■ **Exercise**: Find every line in the records below that contains the word "none", and copy each such line.
▼
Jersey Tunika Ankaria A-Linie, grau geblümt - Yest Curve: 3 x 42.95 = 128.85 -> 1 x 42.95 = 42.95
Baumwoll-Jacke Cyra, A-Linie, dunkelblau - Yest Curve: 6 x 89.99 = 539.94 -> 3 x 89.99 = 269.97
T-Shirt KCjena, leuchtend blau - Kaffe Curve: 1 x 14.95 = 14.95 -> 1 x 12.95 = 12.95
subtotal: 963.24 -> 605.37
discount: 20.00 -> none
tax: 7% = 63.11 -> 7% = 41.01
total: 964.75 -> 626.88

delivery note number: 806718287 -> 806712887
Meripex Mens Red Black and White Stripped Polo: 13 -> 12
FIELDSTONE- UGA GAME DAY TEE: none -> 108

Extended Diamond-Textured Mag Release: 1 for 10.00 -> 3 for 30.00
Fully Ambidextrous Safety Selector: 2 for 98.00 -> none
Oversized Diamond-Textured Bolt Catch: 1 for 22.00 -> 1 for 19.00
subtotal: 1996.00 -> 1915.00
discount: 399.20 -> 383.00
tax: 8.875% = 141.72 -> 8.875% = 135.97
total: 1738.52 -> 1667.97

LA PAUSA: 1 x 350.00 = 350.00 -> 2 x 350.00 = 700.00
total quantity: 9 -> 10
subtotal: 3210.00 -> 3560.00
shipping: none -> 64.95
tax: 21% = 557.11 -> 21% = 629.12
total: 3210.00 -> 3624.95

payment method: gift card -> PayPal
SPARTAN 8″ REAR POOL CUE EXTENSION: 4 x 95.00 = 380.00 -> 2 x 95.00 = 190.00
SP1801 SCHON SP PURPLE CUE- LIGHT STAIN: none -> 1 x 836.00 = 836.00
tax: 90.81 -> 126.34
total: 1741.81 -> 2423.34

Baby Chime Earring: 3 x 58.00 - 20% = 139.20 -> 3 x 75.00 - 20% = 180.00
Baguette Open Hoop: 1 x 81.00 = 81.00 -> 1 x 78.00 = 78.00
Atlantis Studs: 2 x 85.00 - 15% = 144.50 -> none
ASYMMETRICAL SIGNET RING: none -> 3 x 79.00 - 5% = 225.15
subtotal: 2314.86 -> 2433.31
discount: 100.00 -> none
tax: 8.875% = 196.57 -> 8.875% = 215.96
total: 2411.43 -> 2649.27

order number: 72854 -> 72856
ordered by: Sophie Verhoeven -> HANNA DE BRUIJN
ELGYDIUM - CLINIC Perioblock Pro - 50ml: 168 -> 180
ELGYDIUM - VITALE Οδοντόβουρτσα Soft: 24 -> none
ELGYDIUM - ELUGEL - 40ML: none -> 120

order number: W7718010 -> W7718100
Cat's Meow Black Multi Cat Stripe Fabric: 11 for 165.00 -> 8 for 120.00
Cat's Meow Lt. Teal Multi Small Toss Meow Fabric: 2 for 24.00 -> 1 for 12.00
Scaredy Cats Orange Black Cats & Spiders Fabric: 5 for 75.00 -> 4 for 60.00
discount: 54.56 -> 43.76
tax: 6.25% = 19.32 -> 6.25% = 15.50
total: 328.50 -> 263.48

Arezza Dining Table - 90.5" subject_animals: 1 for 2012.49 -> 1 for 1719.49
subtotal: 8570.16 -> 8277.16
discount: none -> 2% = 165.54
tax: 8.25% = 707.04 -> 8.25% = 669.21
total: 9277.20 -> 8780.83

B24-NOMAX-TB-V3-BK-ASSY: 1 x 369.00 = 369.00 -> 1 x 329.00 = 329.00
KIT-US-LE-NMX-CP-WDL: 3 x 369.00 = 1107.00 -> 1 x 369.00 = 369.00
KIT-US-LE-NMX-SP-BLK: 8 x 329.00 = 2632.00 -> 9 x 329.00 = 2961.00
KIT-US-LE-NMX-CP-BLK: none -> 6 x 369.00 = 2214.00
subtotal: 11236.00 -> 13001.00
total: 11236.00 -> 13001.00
▲
■ **Response to this task**:
discount: 20.00 -> none
FIELDSTONE- UGA GAME DAY TEE: none -> 108
Fully Ambidextrous Safety Selector: 2 for 98.00 -> none
shipping: none -> 64.95
SP1801 SCHON SP PURPLE CUE- LIGHT STAIN: none -> 1 x 836.00 = 836.00
Atlantis Studs: 2 x 85.00 - 15% = 144.50 -> none
ASYMMETRICAL SIGNET RING: none -> 3 x 79.00 - 5% = 225.15
discount: 100.00 -> none
ELGYDIUM - VITALE Οδοντόβουρτσα Soft: 24 -> none
ELGYDIUM - ELUGEL - 40ML: none -> 120
discount: none -> 2% = 165.54
KIT-US-LE-NMX-CP-BLK: none -> 6 x 369.00 = 2214.00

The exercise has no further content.